アメット


 多くの人間を養うには、それ相応の施設が欠かせない。

 その理由で建設されていくのが、隣接しているドーム。

 アイザックの話で、シオンは現在幾つのドームが存在しているのか数える。

 居住と研究所のドーム。

 その他に、種の保存専用と食物の栽培と養殖。

 また、生きていくうえには娯楽も欠かせない。

 これくらいの施設が揃っていると、ドームの中でも普通の生活をすることが可能だが、やはり外界へ出たいというのは本音。

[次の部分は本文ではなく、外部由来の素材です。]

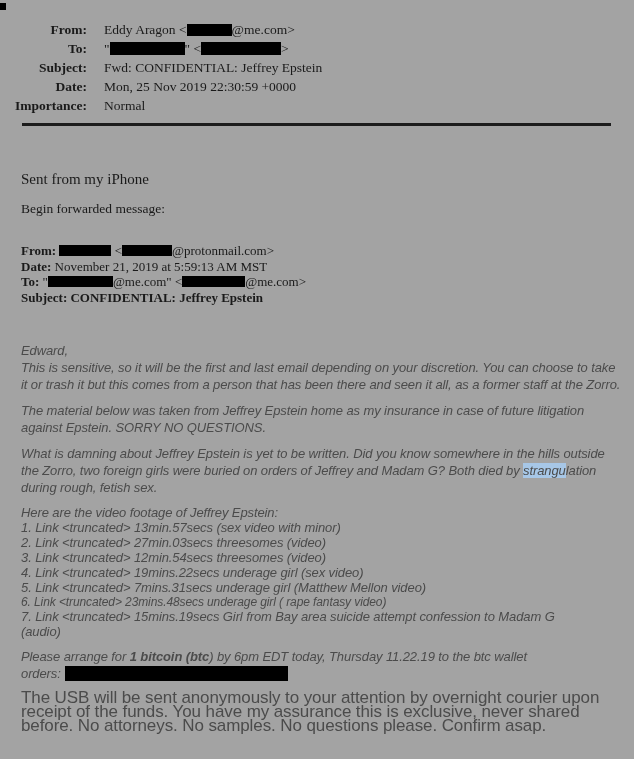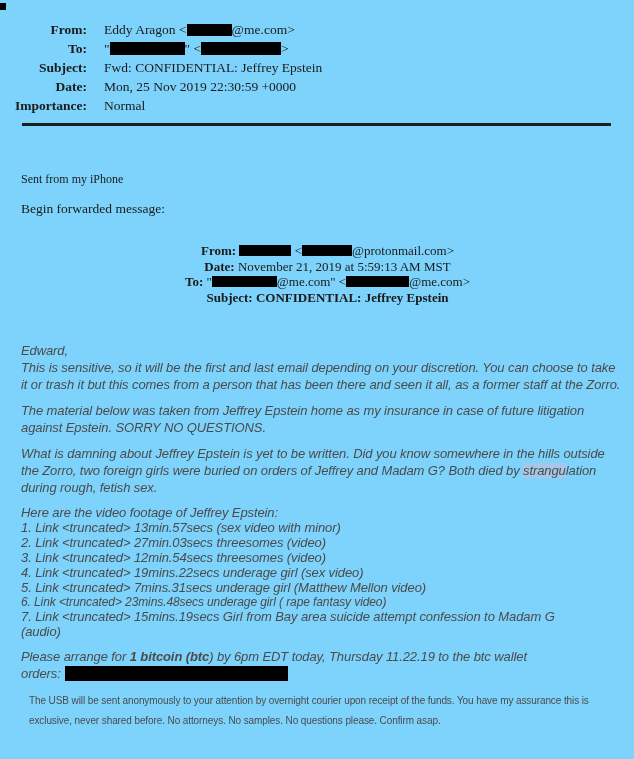"From:" .page { background: #7dd3fc -> #a3a3a3 }
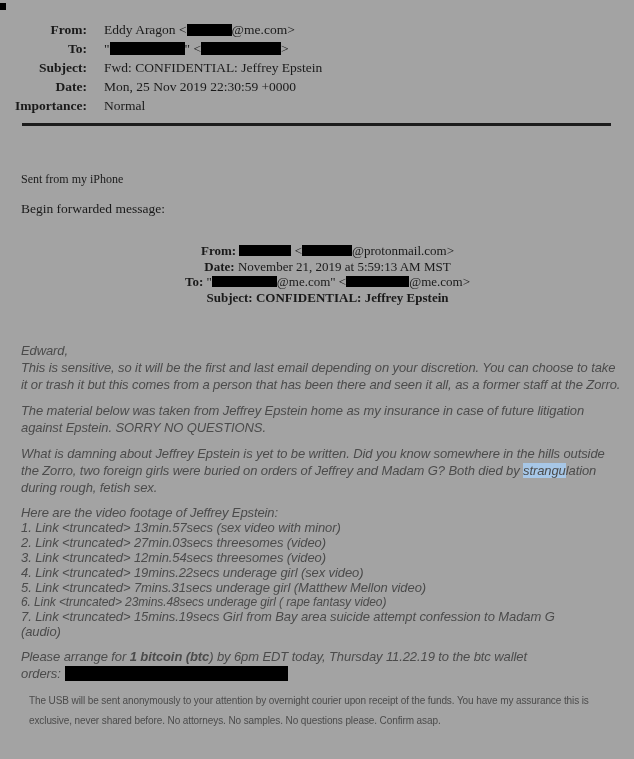"Sent from my iPhone" .sig { font-size: 12px -> 15px }
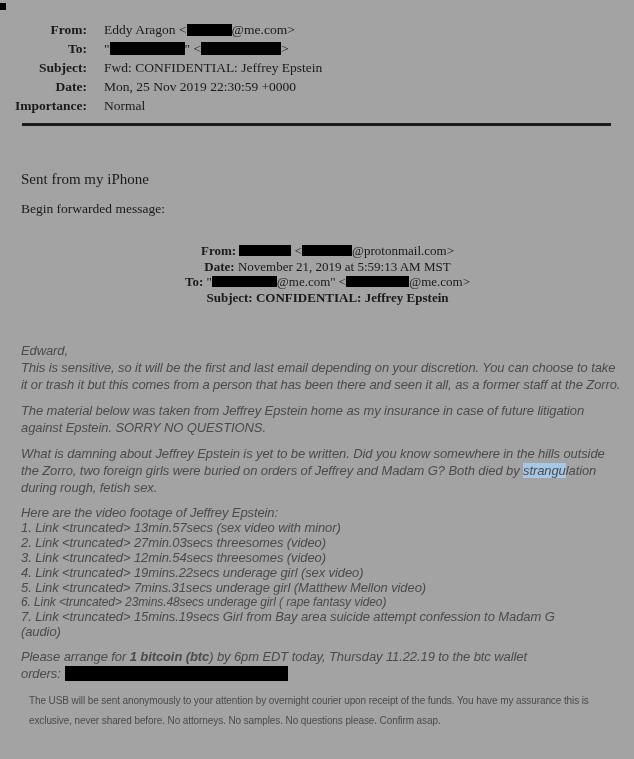"From: < @protonmail.com>" .hdr-fwd { text-align: center -> none }
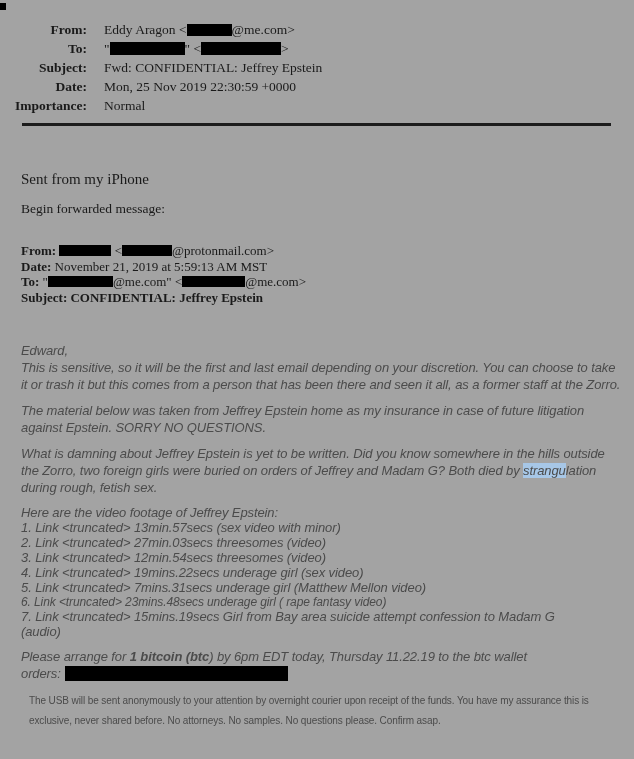"The USB will be sent" .footer { font-size: 10px -> 17px; line-height: 20px -> 14px; margin-left: 8px -> none }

 人工的に生み出された空を見るより、何処までも広がる本物の青空に勝るものはない。

 それに美味しいとされている空気を、沢山吸い込みたい。

 無意識に「美味しい空気」と呟いていたのか、横で座っているアイザックが反応を示した。

「どういう味なんだろう」

「何が?」

「空気だ」

「何の話だ」

「今、言っていただろう?」

「あっ! そうか……」

 何故、そのようなことを言ってしまったのか考えるシオンだが、自分がドームの数を数えていたことで空気の話をしてしまった――

 と、アイザックに話す。

 シオンの話にアイザックは暫く考えると「確かに便利になっている」と語り、もっと増えるのではないかと意見する。

「何が増える?」

「魚……とか」

「魚は……美味いね」

「今、施設は小規模らしい」

「魚の養殖にあたって、作物栽培と違い育てる環境を整えるのが難しい……という話を聞く」

「水質管理か」

 アイザックの指摘に、シオンは頷く。

 もっと大規模な施設を建設し養殖にあたれば、種類も増え美味しい魚を食べることができるだろう。

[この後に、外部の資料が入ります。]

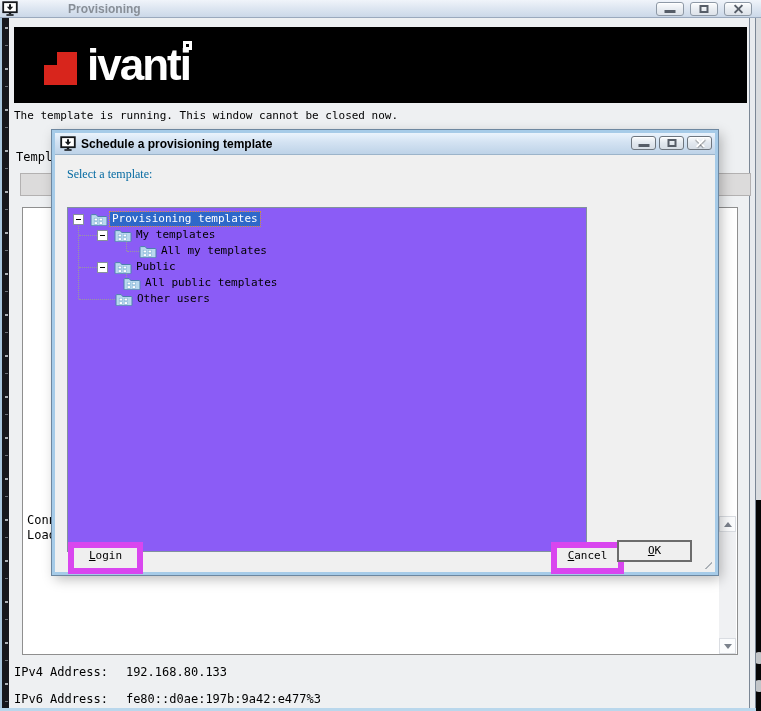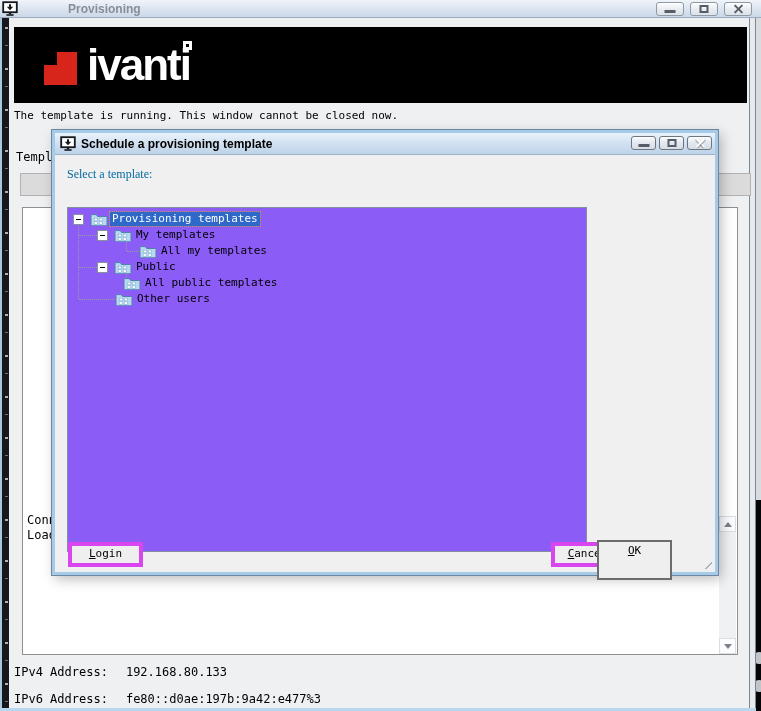"Login" .dlg-push { border: 4px solid #d946ef -> 6px solid #d946ef; height: 25px -> 32px }
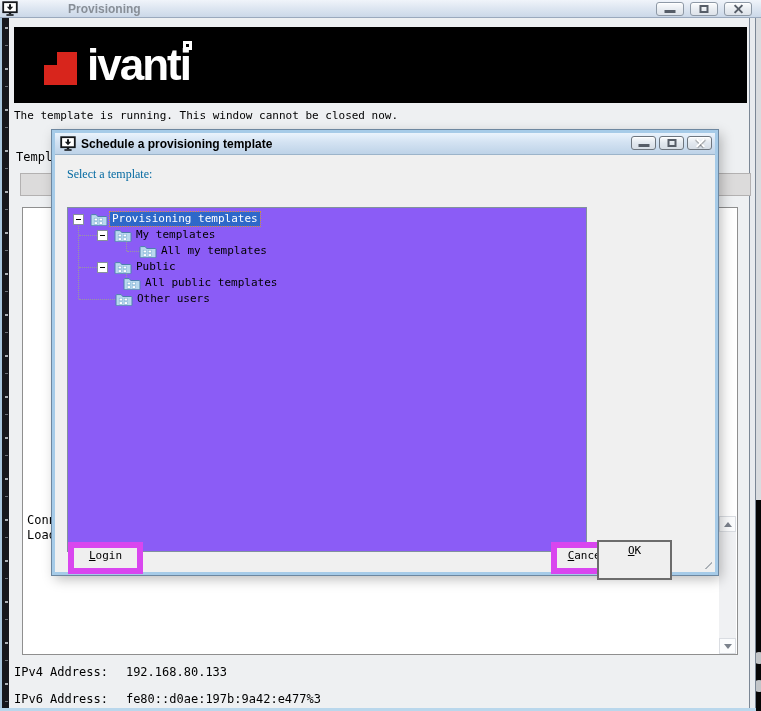"OK" .btn-ok { height: 40px -> 22px; left: 542px -> 562px }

 しかし指摘の通り魚の養殖には水質を一定に保つ必要がある。

 また、科学力があるとはいえ人工的に行うことにも限界がある。

 だが、ひとつのことに満足すれば更に上の物を欲するのが、人間の性。

 魚の養殖に関しても上を欲するのは間違いなく、いずれ何がしらかの手を打つかもしれないと、アイザックは更に言葉を続けていった。